* _What is required_:
Go to the line containing "reference: Y82-793 -> Y82-480" in the records below and print it and every following line exactly, on through the line containing "total: 94.33 -> 107.60", then stop.

* _Given records_:
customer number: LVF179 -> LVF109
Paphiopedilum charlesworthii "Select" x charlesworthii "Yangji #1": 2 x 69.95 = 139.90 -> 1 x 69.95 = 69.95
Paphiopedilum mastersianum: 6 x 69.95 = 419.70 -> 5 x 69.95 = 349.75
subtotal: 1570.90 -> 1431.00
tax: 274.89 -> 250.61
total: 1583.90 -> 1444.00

* * *

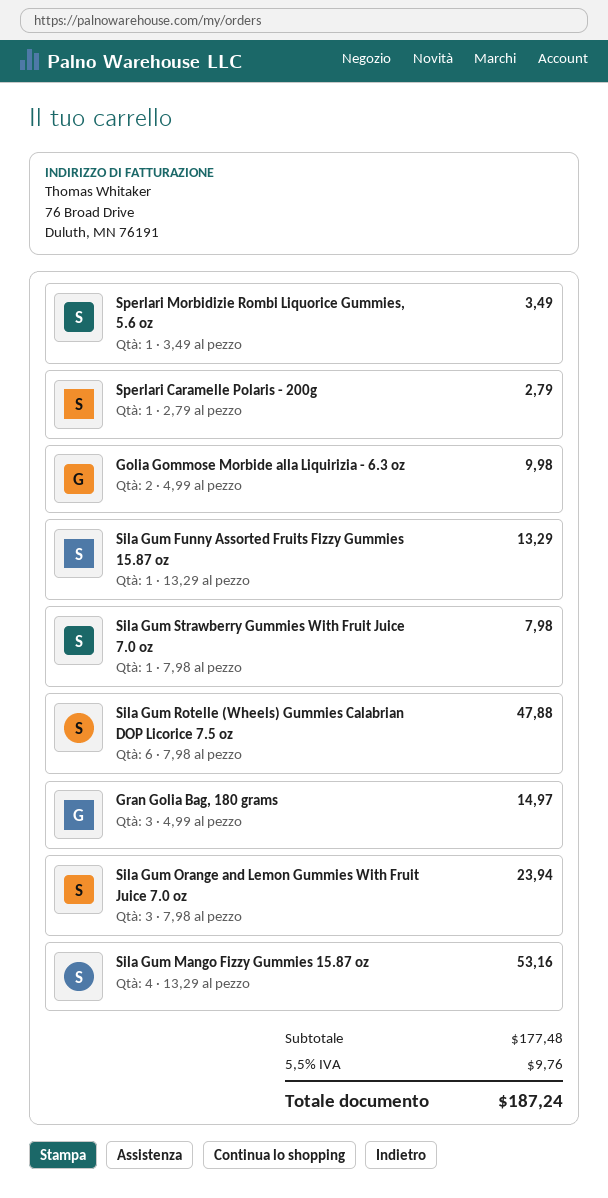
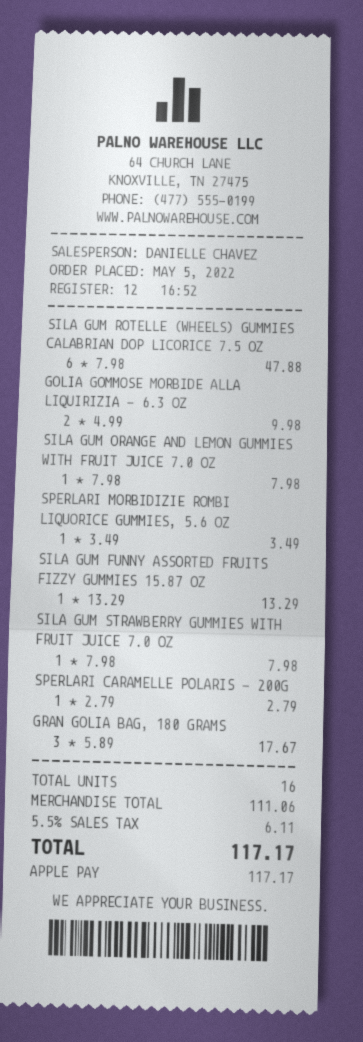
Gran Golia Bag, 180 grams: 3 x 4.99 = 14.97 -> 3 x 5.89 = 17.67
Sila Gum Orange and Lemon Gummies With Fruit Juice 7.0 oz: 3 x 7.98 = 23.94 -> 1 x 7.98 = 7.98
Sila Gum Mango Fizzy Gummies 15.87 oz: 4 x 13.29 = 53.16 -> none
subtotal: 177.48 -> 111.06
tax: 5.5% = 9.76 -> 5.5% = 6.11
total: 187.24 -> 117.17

--

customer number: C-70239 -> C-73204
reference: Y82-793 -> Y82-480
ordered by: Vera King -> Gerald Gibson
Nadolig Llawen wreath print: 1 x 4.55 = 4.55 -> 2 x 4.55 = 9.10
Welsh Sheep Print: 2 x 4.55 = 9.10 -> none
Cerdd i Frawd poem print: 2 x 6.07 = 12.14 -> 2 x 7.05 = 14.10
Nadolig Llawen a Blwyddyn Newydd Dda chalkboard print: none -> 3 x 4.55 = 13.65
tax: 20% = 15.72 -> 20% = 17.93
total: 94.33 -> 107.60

* _Solved problem_:
reference: Y82-793 -> Y82-480
ordered by: Vera King -> Gerald Gibson
Nadolig Llawen wreath print: 1 x 4.55 = 4.55 -> 2 x 4.55 = 9.10
Welsh Sheep Print: 2 x 4.55 = 9.10 -> none
Cerdd i Frawd poem print: 2 x 6.07 = 12.14 -> 2 x 7.05 = 14.10
Nadolig Llawen a Blwyddyn Newydd Dda chalkboard print: none -> 3 x 4.55 = 13.65
tax: 20% = 15.72 -> 20% = 17.93
total: 94.33 -> 107.60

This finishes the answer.